I bear in mind that the final pieces of evidence were not in place until the last few weeks before the hearing, and I do not entirely discount the dilemma which an innocent parent in these circumstances must face, perhaps hoping that some unexpected development in the medical evidence will clear everything away, but there has been very little in the course of this case which would have given an objective observer any real thought that this was likely to be the case here and, given the level of toxicity in the relationship prior to 9th October 2018, it is reasonable to suggest that an innocent parent would have reacted rather differently than either the mother or the father actually did.
Two Developments
(i) First, the father’s sister, MG, came forward and offered herself as a carer for E-F. She has given an explanation for the delay in coming forward and has made a good initial impression on the local authority. In the words of one of the assessing social workers, in her undated Viability Report on Ms MG:-
“MG was being SGO assessed by Y Children’s Services in respect of two unrelated children when her brother - E-F’s father - spoke to her about whether she would consider caring for E-F permanently as per the above. She told me that she would have come forward much earlier in the proceedings, and dropped out of
Y’s assessment, had she been fully aware of how strong a possibility adoption might otherwise be for E-F. As it is, she updated me on 08/05/2019 regarding the Y’s SGO assessment. She and the Y social worker spoke about developments in respect of E-F earlier this week. MG made it clear that her priority now was to be considered as carer for E-F over and above her friend’s children… MG previously understood (indirectly via her mother) that E-F’s parents anticipated fresh medical tests that would demonstrate alternative explanations for the injuries. In fact, all the medical evidence points at non-accidental causes. I asked MG if she had a view of her own. She said she could never assert with confidence that neither R nor L had been responsible. She had to accept it was a possibility even without knowing all the evidence first-hand yet. Therefore, MG’s intention would be to quit her work and look after E-F full-time if he came into her care. She is financially secure, with equity in the five-bed home…On the basis of the evidence in the Local Authority’s accompanying statement, the Local Authority proposes that E-F should remain in the current foster placement under a full Care Order. This will enable the Local Authority to complete a full Special Guardianship[ the Local Authority proposes that E-F should remain in the current foster placement under a full Care Order. This will enable the Local Authority to complete a full Special Guardianship] assessment of the paternal aunt MG while E-F continues to be safely cared for as a Looked After Child… I believe there is further SGO potential in paternal aunt’s proposal that requires full assessment as quickly as can be progressed, particularly given the signs that adoption is likely to be the only alternative (and the need therefore to satisfy ADM that all family avenues have been explored rigorously).”

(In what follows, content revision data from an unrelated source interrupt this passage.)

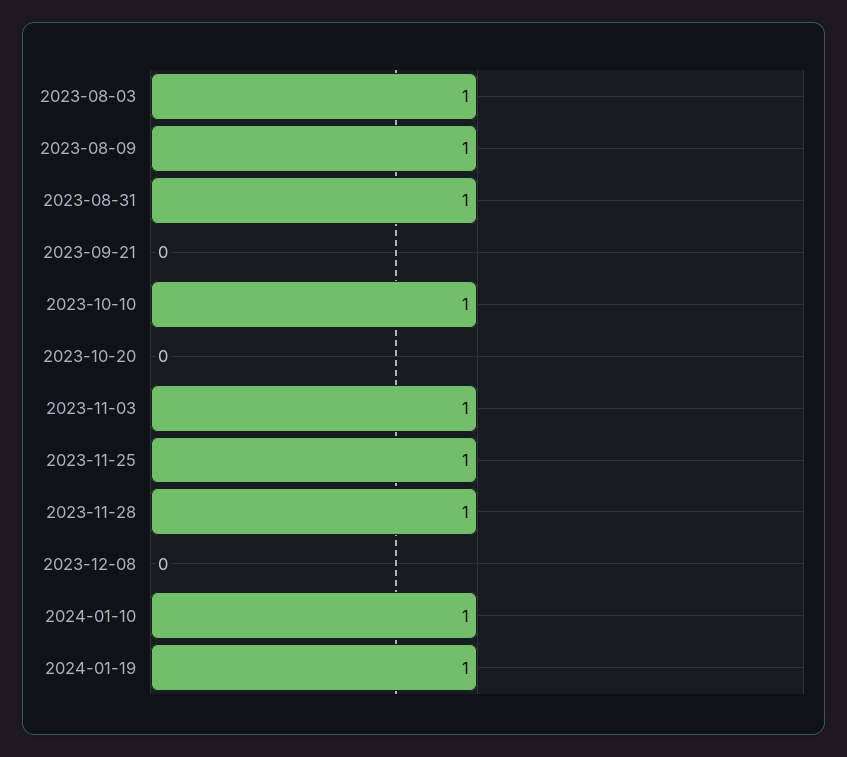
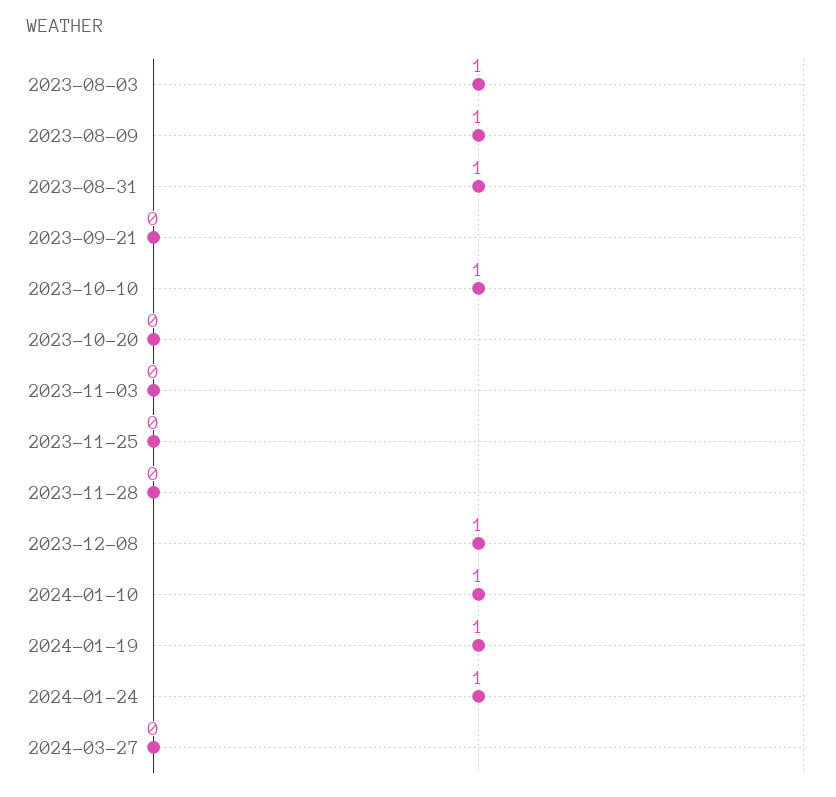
2023-11-03: 1 -> 0
2023-11-25: 1 -> 0
2023-11-28: 1 -> 0
2023-12-08: 0 -> 1
2024-01-24: none -> 1
2024-03-27: none -> 0

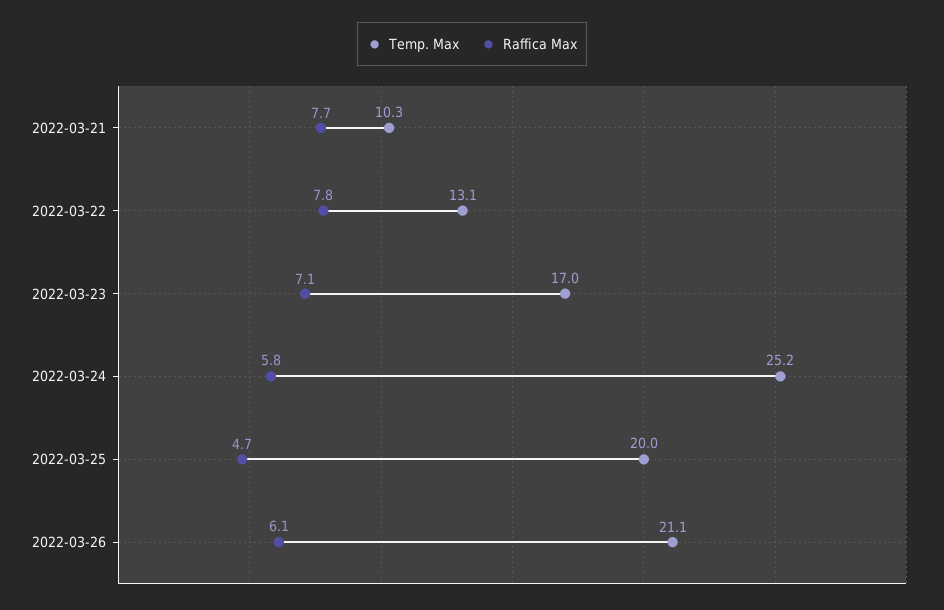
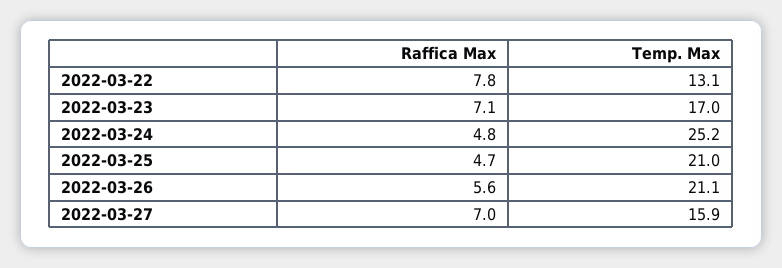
Temp. Max, 2022-03-21: 10.3 -> none
Raffica Max, 2022-03-21: 7.7 -> none
Raffica Max, 2022-03-24: 5.8 -> 4.8
Temp. Max, 2022-03-25: 20 -> 21
Raffica Max, 2022-03-26: 6.1 -> 5.6
Raffica Max, 2022-03-27: none -> 7
Temp. Max, 2022-03-27: none -> 15.9

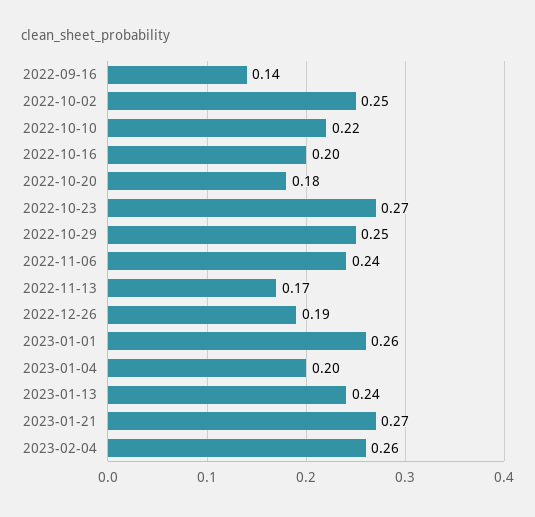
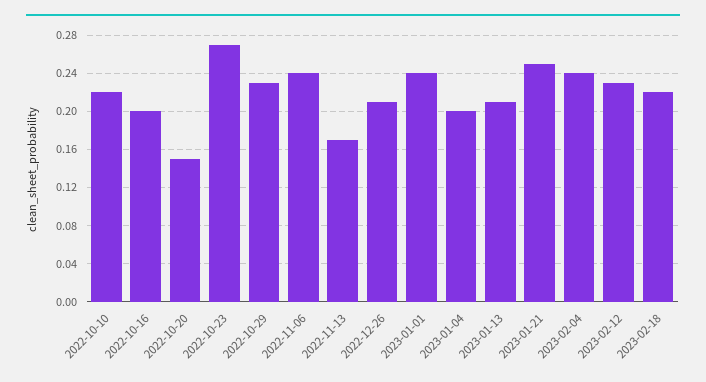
2022-09-16: 0.14 -> none
2022-10-02: 0.25 -> none
2022-10-20: 0.18 -> 0.15
2022-10-29: 0.25 -> 0.23
2022-12-26: 0.19 -> 0.21
2023-01-01: 0.26 -> 0.24
2023-01-13: 0.24 -> 0.21
2023-01-21: 0.27 -> 0.25
2023-02-04: 0.26 -> 0.24
2023-02-12: none -> 0.23
2023-02-18: none -> 0.22

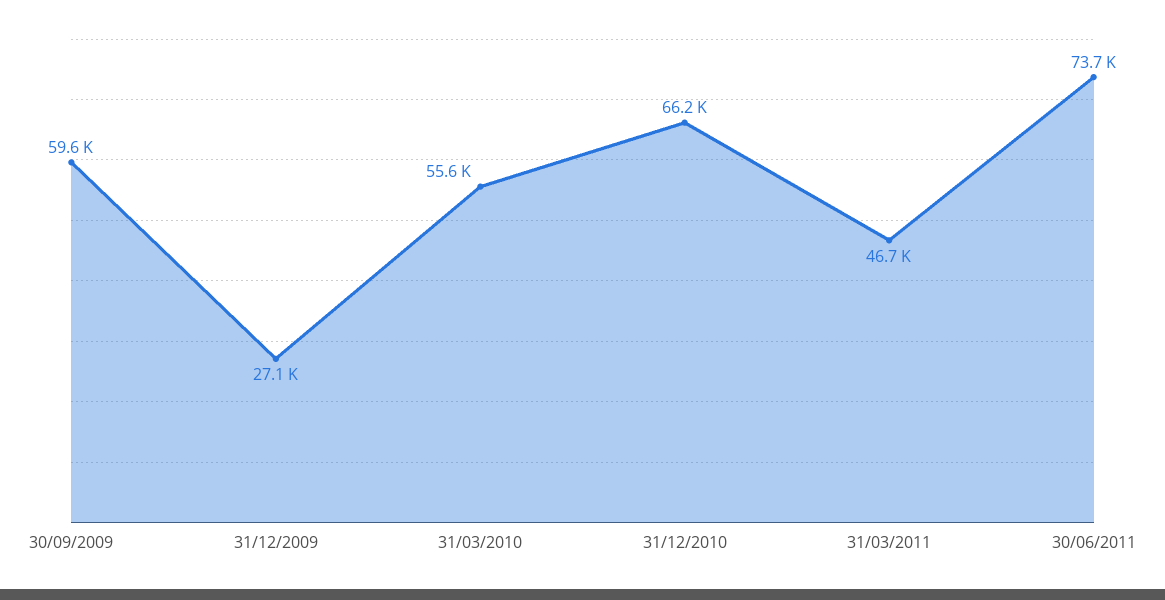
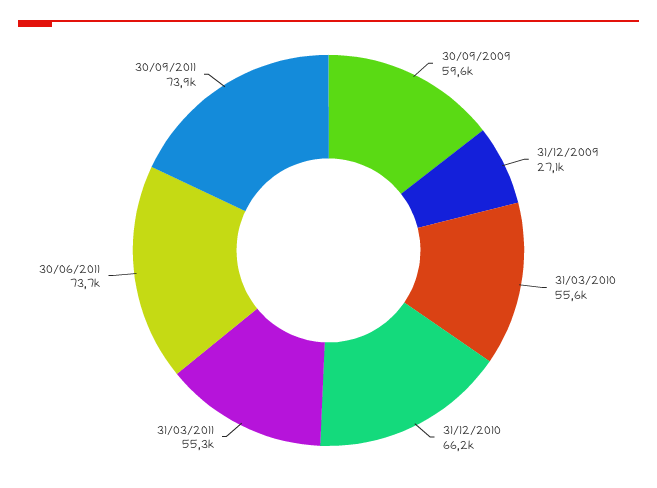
31/03/2011: 46700 -> 55300
30/09/2011: none -> 73900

I agree that the full report on Ms MG should be carried out
although under an interim care order rather than a full care order. My
provisional view is that she may well be a good candidate to be carer for
E-F, but I await the detailed assessment.
(ii) Secondly, I heard evidence from Ms FM and Mr TM (on how they would very much like to be carers for E-F) and also evidence from the assessing social worker (on the progress of her assessment of them). The local authority view had been, at the outset of the proceedings, that Ms FM and Mr TM had not adequately engaged in the assessment process to be given credence as potential carers for E-F. The local authority’s view was that they were difficult about agreeing assessment dates and they failed to cooperate with the obtaining of DBS checks and references. In this I felt they had a degree of justification as Ms FM and Mr TM did not really help themselves in the course of the assessment and I don’t criticise the local authority’s initial view. In the words of Ms Ford’s report:-
“Mr and Mrs M have voiced their love and commitment to EFG.. Despite this they have struggled to prioritise the time to complete the assessment and have been unable to provide me the contact details of any personal references…I am not able to recommend that Mr and Mrs M be granted an SGO in respect of EFG. I can confirm I have advised Mr and Mrs M of their right to seek legal advice and to challenge this assessment.”
As things developed through the hearing, however, and as the failures of engagement were explored in the evidence, the local authority’s position rather softened and by the end of the evidence it was agreed that it would be appropriate to complete the assessment before any final orders are made. I was and am sympathetic to the softened view. I felt that there was something in the explanation for non-cooperation and, perhaps even more importantly, I was struck by what appeared to be a genuine commitment to care for E-F by people who had a credible case for doing so. My provisional view is that, if they can cooperate with the assessment as now promised, they may well be good candidates to be carers for E-F, but I await the detailed assessment.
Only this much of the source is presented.